Вер не знал, что сказать в ответ.
– Это искусственное торможение, – продолжал Элий. – Но как всякий искусственный процесс, он обречен на провал. Пусть с запозданием, но то, что должно быть изобретено, будет изобретено.
– А что, если наш мир может существовать только в этих искусственных условиях? Если, лишившись опеки, он погибнет?
– Тогда это означает, что наш мир не просто несовершенен. Он ущербен. Уродлив. – Элий содрогнулся и глянул на свои ноги. – И он искусственно искалечен. Мы ведем ненормальную жизнь. Неважно, хороша она или плоха. Она должна кончиться, потому что она неестественна. Из-за этой искусственности мы оказались в тупике.

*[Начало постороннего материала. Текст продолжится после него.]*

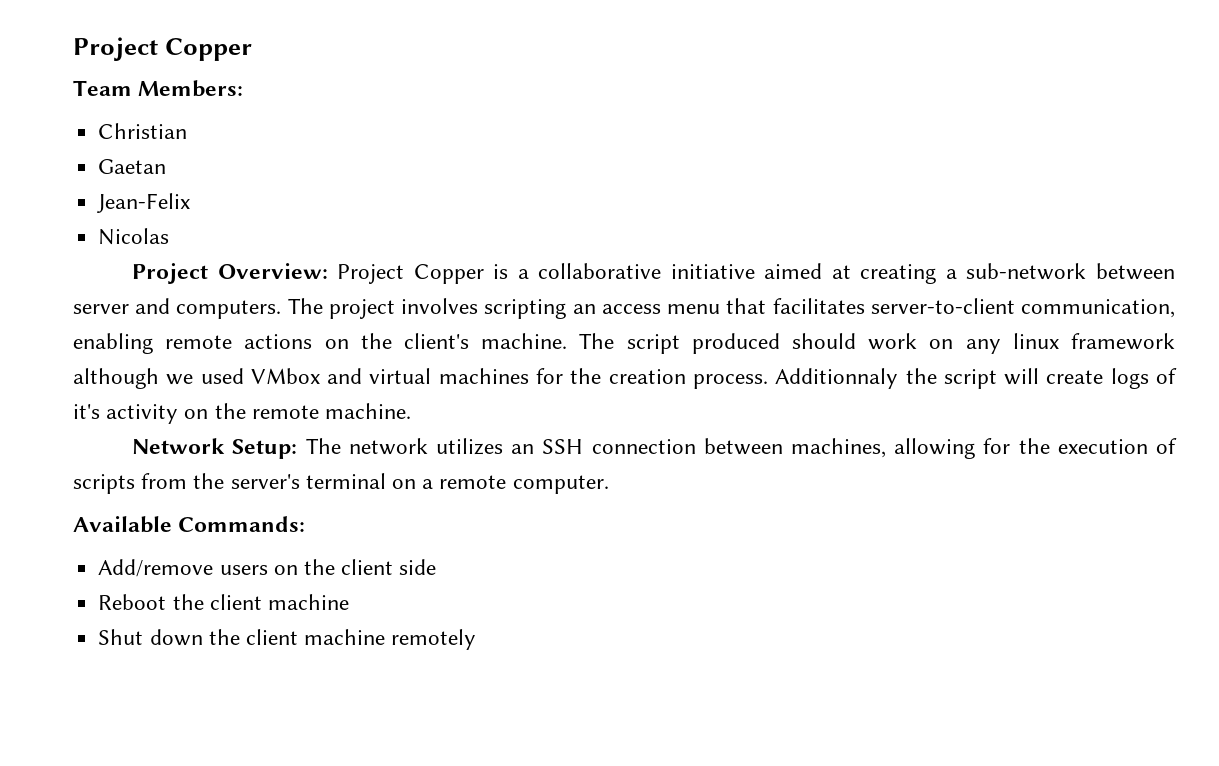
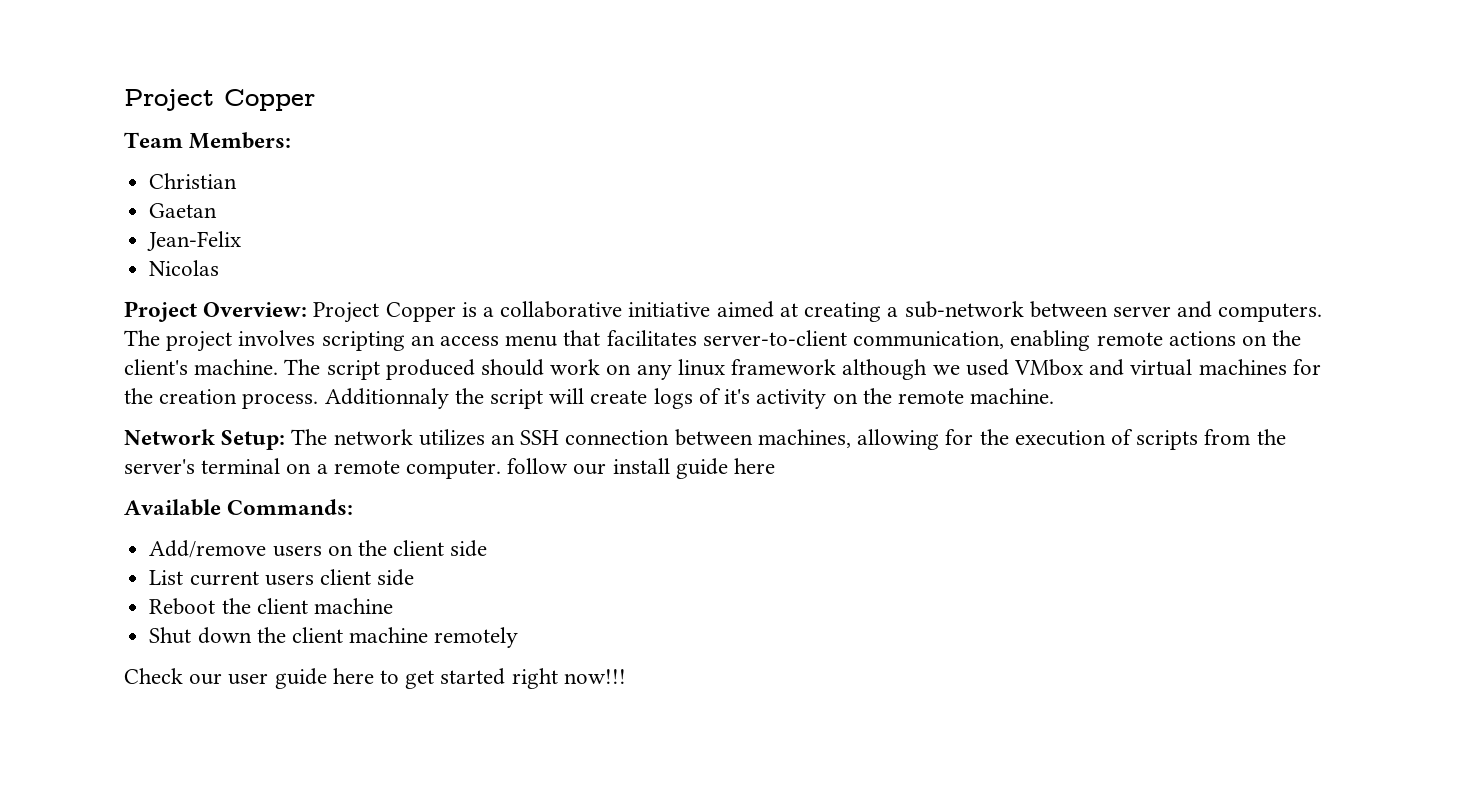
- Network Setup: The network utilizes an SSH connection between machines, allowing for the execution of scripts from the server's terminal on a remote computer.
+ Network Setup: The network utilizes an SSH connection between machines, allowing for the execution of scripts from the server's terminal on a remote computer. follow our install guide here
+ List current users client side
+ Check our user guide here to get started right now!!!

– Ты сам ратовал за исполнение желаний. А теперь хочешь отказаться от этого дара? Отказаться от мечты Империи?
– Да, ратовал. Пока не столкнулся с собственным гением и не очутился в этом подвале.
– К чему ты клонишь?
– Лишь к тому, что люди, как и тысячу лет назад, подошли к очередному опасному рубежу. И перед Космическим разумом вновь стоит вопрос: остановить нас, стереть с лица земли и начать все сначала, как говорится, от яйца; или рискнуть и позволить действовать дальше. Может быть, после всех ошибок мы найдем приемлемую форму существования?